Records from a data source
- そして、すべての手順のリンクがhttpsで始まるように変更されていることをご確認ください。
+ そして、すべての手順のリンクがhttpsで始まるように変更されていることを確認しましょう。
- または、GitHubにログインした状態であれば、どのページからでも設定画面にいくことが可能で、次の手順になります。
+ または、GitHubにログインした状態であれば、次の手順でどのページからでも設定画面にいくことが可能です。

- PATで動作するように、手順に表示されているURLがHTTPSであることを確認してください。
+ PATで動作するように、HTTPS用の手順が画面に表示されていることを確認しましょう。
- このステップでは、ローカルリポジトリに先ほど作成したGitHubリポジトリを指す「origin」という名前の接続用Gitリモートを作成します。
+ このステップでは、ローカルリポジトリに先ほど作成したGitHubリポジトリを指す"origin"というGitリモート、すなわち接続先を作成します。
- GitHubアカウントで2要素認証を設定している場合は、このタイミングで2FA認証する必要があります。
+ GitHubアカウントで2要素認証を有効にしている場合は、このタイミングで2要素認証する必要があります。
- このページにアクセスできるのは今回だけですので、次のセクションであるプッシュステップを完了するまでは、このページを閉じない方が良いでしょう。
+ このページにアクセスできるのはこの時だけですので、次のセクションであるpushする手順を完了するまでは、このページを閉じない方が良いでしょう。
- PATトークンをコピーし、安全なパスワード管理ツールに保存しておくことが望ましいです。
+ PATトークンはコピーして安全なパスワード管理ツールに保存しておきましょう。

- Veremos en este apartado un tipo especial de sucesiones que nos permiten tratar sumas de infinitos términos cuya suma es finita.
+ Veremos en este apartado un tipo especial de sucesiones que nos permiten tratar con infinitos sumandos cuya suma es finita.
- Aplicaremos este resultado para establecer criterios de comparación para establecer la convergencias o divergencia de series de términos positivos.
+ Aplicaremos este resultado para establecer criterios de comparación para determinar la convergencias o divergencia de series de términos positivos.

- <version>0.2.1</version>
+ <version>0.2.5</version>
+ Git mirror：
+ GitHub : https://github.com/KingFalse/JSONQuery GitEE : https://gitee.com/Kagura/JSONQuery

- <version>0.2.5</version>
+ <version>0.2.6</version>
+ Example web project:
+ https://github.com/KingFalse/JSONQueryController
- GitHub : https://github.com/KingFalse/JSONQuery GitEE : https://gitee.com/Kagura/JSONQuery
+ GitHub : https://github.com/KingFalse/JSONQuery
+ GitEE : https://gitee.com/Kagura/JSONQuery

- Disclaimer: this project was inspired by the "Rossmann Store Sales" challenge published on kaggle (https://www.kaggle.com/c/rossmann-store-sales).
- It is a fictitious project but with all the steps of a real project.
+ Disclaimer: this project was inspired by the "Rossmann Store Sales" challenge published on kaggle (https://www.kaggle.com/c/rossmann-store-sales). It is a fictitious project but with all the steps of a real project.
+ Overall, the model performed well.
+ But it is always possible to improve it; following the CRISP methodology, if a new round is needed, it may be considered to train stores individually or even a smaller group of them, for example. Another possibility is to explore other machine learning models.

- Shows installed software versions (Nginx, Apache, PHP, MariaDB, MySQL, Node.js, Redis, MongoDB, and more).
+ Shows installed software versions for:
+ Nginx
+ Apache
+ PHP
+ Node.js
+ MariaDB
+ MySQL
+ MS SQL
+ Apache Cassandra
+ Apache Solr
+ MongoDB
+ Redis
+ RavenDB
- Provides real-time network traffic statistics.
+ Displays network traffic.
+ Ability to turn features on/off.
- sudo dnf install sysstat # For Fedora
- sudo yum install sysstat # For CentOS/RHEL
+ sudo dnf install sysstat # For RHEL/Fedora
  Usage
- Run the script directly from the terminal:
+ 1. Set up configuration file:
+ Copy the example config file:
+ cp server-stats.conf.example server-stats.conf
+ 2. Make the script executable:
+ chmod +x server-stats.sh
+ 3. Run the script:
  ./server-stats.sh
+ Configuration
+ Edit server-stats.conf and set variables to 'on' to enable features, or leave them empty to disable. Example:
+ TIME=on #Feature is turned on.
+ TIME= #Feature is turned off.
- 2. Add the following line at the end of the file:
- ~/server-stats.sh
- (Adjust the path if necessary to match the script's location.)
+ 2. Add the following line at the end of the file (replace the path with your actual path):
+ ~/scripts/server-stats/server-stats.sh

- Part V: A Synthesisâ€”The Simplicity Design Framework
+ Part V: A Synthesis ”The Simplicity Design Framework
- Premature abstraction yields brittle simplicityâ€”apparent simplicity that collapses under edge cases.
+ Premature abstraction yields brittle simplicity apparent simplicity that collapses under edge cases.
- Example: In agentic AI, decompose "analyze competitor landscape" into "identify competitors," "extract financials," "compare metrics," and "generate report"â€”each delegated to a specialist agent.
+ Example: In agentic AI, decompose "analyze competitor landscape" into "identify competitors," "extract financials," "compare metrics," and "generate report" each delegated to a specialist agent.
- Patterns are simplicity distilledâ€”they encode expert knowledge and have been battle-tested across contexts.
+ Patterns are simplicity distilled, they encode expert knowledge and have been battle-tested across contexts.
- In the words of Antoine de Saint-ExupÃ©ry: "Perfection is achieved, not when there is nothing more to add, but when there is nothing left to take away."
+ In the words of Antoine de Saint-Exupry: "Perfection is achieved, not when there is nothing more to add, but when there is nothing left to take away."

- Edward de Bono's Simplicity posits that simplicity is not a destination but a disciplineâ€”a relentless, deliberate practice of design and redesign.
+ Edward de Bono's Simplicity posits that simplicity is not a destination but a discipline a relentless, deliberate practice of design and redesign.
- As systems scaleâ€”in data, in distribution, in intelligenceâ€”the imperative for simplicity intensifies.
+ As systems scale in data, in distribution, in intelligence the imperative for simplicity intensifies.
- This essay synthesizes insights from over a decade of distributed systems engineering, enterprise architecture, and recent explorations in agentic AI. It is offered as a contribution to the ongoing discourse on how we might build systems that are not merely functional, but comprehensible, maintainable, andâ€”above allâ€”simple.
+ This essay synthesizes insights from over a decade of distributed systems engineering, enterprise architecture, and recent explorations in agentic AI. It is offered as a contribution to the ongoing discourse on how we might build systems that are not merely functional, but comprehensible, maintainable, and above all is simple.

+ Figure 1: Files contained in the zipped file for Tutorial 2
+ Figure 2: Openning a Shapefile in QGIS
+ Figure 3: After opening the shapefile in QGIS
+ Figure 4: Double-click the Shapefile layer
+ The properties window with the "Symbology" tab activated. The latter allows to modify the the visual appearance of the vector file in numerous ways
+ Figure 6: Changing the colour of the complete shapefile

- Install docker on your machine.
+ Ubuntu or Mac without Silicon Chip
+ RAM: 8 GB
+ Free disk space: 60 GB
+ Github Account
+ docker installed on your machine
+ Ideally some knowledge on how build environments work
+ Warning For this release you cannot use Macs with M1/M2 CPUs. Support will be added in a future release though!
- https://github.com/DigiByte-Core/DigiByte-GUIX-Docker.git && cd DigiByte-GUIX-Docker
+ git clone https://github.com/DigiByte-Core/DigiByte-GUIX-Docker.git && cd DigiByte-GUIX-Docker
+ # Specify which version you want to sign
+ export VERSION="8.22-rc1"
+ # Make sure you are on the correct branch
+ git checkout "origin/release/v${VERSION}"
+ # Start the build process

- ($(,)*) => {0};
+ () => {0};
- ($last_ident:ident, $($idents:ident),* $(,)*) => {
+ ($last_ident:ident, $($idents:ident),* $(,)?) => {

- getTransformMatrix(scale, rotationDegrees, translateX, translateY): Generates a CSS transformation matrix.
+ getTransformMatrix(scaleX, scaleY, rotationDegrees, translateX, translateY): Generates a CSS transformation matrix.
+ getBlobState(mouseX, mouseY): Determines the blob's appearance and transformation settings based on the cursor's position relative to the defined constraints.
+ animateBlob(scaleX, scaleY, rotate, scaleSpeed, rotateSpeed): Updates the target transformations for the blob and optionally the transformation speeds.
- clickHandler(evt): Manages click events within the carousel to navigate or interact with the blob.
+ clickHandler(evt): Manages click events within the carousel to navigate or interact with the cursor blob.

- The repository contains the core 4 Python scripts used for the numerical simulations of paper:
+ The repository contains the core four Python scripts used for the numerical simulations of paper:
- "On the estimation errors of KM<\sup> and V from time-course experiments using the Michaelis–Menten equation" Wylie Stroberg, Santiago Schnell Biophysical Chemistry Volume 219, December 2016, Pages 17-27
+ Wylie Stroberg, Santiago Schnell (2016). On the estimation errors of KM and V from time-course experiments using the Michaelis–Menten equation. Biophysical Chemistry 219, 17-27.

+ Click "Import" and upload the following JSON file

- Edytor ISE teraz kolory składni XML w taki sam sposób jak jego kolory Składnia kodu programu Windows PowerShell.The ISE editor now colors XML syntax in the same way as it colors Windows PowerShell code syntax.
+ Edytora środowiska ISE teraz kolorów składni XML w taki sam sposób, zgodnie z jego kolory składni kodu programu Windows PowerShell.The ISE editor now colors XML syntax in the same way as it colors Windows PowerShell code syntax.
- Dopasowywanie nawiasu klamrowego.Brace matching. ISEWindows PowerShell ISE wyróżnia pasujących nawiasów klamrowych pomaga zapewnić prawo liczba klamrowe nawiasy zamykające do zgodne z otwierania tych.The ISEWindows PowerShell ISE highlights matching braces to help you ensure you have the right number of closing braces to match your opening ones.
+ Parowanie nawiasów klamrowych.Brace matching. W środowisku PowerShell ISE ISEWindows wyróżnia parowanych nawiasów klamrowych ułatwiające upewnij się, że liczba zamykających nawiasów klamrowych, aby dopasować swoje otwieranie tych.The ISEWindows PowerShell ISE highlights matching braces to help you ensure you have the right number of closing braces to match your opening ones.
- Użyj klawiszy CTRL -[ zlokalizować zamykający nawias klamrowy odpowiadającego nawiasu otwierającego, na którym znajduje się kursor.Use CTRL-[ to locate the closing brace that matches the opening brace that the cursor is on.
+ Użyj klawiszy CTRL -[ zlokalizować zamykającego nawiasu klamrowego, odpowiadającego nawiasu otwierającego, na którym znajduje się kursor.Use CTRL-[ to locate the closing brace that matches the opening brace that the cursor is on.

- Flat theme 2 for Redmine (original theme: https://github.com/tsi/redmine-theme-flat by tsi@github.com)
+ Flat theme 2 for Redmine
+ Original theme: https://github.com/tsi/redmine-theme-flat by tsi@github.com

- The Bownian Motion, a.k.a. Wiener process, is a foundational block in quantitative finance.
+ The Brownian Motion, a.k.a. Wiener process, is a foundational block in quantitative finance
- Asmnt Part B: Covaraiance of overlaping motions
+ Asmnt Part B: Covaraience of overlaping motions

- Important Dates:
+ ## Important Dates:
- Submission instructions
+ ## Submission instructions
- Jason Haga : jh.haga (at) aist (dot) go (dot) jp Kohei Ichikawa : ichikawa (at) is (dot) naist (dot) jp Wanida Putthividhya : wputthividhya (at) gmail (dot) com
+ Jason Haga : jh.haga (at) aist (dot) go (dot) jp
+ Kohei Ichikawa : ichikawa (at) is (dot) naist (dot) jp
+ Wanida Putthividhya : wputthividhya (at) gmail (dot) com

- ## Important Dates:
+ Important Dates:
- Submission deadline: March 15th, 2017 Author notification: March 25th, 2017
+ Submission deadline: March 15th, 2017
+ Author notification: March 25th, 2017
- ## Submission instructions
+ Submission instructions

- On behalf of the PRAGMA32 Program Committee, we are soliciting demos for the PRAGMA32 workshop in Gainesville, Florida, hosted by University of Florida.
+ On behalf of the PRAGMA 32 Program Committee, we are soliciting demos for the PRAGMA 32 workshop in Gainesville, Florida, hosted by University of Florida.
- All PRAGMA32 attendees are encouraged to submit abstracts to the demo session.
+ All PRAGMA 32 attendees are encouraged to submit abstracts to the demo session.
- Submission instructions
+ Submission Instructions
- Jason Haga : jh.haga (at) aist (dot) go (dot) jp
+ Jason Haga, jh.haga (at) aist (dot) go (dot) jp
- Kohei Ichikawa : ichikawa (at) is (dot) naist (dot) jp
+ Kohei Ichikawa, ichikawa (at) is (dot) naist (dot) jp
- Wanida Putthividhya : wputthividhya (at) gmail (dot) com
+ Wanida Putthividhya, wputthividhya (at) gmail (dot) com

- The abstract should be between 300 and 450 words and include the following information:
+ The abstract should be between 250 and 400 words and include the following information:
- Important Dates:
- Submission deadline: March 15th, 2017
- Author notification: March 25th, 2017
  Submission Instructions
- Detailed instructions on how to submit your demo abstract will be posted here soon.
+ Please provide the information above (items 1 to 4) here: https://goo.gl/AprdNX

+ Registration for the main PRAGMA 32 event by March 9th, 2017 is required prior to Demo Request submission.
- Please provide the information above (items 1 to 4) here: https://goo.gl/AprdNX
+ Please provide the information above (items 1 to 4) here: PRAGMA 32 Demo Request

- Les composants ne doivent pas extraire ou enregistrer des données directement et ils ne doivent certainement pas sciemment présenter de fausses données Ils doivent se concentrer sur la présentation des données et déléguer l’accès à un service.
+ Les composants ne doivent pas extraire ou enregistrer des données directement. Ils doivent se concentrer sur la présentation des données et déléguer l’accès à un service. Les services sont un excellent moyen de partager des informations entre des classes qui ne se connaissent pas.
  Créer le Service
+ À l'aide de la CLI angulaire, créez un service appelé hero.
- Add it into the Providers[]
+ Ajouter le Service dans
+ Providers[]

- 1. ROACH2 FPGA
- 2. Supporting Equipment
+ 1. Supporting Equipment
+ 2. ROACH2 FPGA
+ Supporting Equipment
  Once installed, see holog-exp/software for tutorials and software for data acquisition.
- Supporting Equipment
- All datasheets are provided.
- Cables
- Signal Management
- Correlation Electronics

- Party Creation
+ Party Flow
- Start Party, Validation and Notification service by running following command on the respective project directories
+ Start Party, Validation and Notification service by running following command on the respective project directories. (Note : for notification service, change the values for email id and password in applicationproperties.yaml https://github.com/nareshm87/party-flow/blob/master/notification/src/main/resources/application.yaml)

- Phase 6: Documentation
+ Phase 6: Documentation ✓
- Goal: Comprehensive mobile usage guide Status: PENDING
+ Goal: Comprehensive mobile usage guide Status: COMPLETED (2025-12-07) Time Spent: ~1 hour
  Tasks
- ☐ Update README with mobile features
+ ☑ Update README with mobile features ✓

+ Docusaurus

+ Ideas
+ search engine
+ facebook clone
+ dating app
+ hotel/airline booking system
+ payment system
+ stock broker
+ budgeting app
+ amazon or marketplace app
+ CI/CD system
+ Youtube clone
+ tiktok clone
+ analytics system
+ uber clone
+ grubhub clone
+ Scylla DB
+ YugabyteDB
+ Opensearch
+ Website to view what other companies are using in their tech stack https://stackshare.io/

▶ [Your goal]:
Would you retype the lines above from the one with "- It is a fictitious" down to the one with "Edit server-stats.conf and", word for word, both ends included and no other lines?

▶ [Answer]:
- It is a fictitious project but with all the steps of a real project.
+ Disclaimer: this project was inspired by the "Rossmann Store Sales" challenge published on kaggle (https://www.kaggle.com/c/rossmann-store-sales). It is a fictitious project but with all the steps of a real project.
+ Overall, the model performed well.
+ But it is always possible to improve it; following the CRISP methodology, if a new round is needed, it may be considered to train stores individually or even a smaller group of them, for example. Another possibility is to explore other machine learning models.

- Shows installed software versions (Nginx, Apache, PHP, MariaDB, MySQL, Node.js, Redis, MongoDB, and more).
+ Shows installed software versions for:
+ Nginx
+ Apache
+ PHP
+ Node.js
+ MariaDB
+ MySQL
+ MS SQL
+ Apache Cassandra
+ Apache Solr
+ MongoDB
+ Redis
+ RavenDB
- Provides real-time network traffic statistics.
+ Displays network traffic.
+ Ability to turn features on/off.
- sudo dnf install sysstat # For Fedora
- sudo yum install sysstat # For CentOS/RHEL
+ sudo dnf install sysstat # For RHEL/Fedora
  Usage
- Run the script directly from the terminal:
+ 1. Set up configuration file:
+ Copy the example config file:
+ cp server-stats.conf.example server-stats.conf
+ 2. Make the script executable:
+ chmod +x server-stats.sh
+ 3. Run the script:
  ./server-stats.sh
+ Configuration
+ Edit server-stats.conf and set variables to 'on' to enable features, or leave them empty to disable. Example:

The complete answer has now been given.